Of course, petitioners' statutory and constitutional claims would make a difference if it were possible to argue, say, that the sentences imposed exceeded the maximum that the statutes permit for a cocaine-only conspiracy. That is because a maximum sentence set by statute trumps a higher sentence set forth in the Guidelines. USSG §5G1.1. But, as the Government points out, the sentences imposed here were within the statutory limits applicable to a cocaine-only conspiracy, given the quantities of that drug attributed to each petitioner. Brief for United States 15-16, and nn. 6-7; see 21 U. S. C. §§841(b)(1)-(3); App. 42-47, 72-82, 107-112, 136-141, 163-169 (cocaine attributed to each petitioner). Cf. United States v. Orozca-Prada , 732 F. 2d 1076, 1083-1084 (CA2 1984) (court may not sentence defendant under statutory penalties for cocaine conspiracy when jury may have found only marijuana conspiracy). Petitioners' statutory and constitutional claims also could have made a difference had it been possible to argue that their crack-related activities did not constitute part of the "same course of conduct, or common scheme, or plan." Then, of course, the crack (had it not been part of the "offense of conviction") would not have been part of the sentence-related "relevant conduct" at all. But petitioners have not made this argument, and, after reviewing the record (which shows a series of interrelated drug transactions involving both cocaine and crack), we do not see how any such claim could succeed.

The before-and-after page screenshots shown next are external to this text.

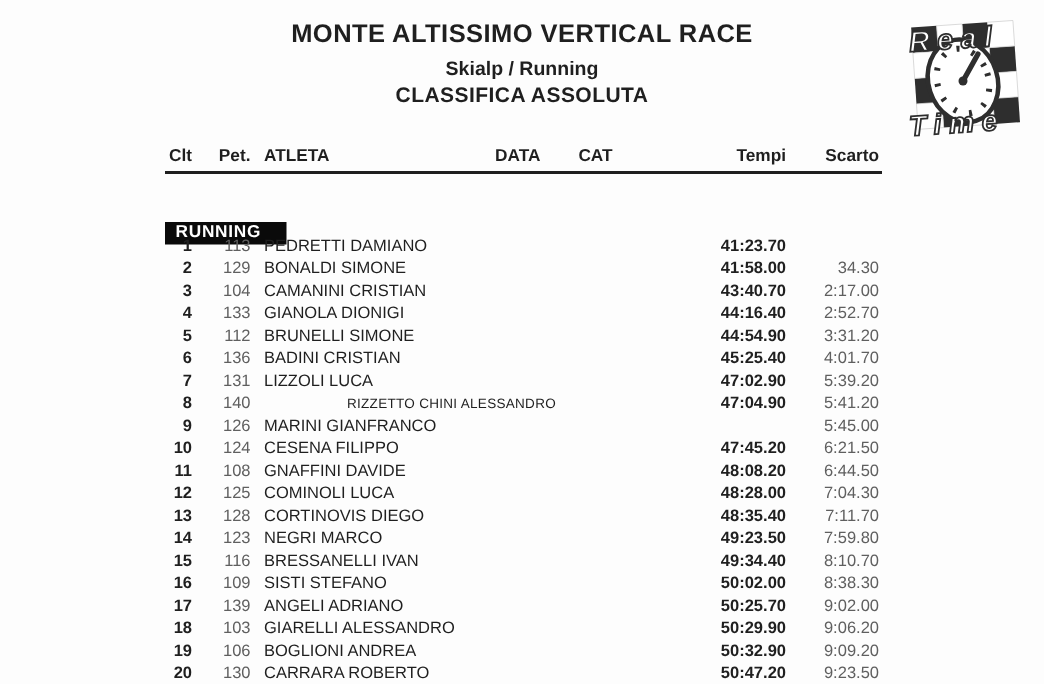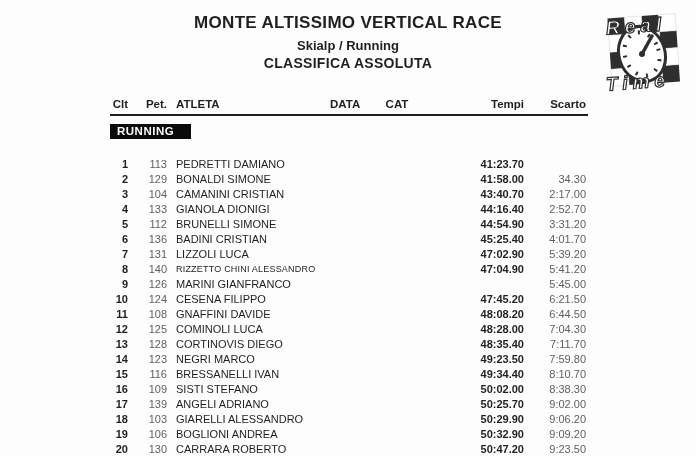"RUNNING" .section-badge { top: 124px -> 148px }
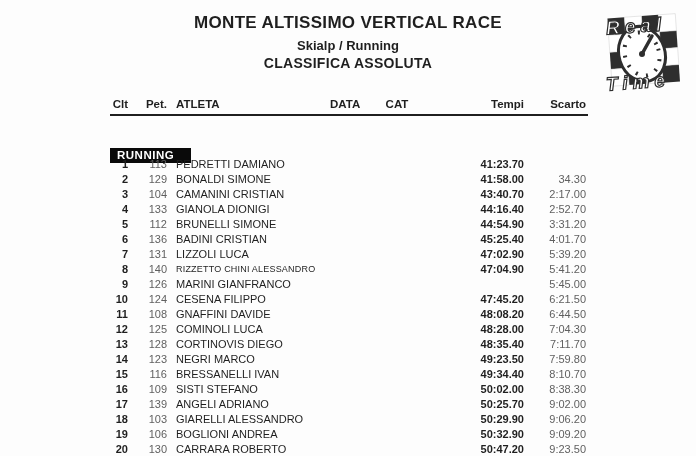"RIZZETTO CHINI ALESSANDRO" .row .c-atl.condensed { text-align: none -> center }
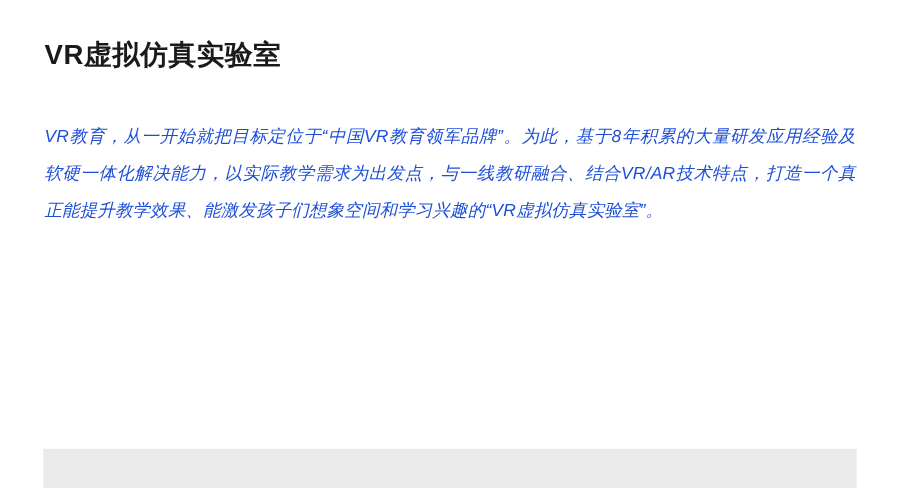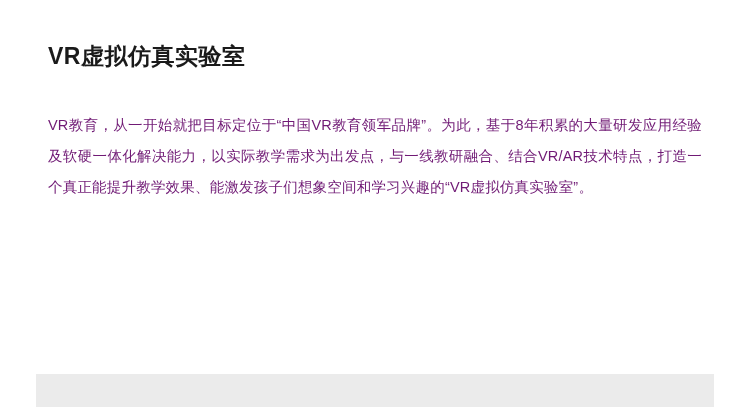"VR虚拟仿真实验室" .page { padding: 12px -> 1px }
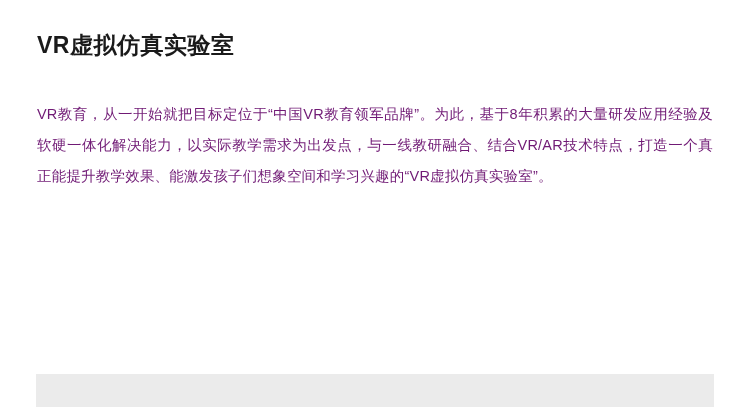"VR教育，从一开始就把目标定位于“中国VR教育领军品牌”。为此，基于8年积累的大" .para { color: #701a75 -> #1d4ed8; font-style: none -> italic }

Instead, petitioners argue that the judge might have made different factual findings if only the judge had known that the law required him to assume the jury had found a cocaine-only, not a cocaine-and-crack, conspiracy. It is sufficient for present purposes, however, to point out that petitioners did not make this particular argument in the District Court. Indeed, they seem to have raised their entire argument for the first time in the Court of Appeals. Thus, petitioners did not explain to the sentencing judge how their "jury-found-only-cocaine" assumption could have made a difference to the judge's own findings, nor did they explain how this assumption (given the judge's findings) should lead to greater leniency. Moreover, our own review of the record indicates that the judge's Guidelines-based fact-finding, while resting upon the evidence before the jury, did not depend on any particular assumption about the type of conspiracy the jury found . Nor is there any indication that the assumption petitioners urge (a cocaine-only conspiracy) would likely have made a difference in respect to discretionary leniency.
For these reasons, we need not, and we do not, consider the merits of petitioners' statutory and constitutional claims.
The judgment of the Court of Appeals is Affirmed.
*Jeffrey J. Pokorak, David Porter, and Kyle O'Dowd filed a brief for the National Association of Criminal Defense Lawyers et al. as amici curiae.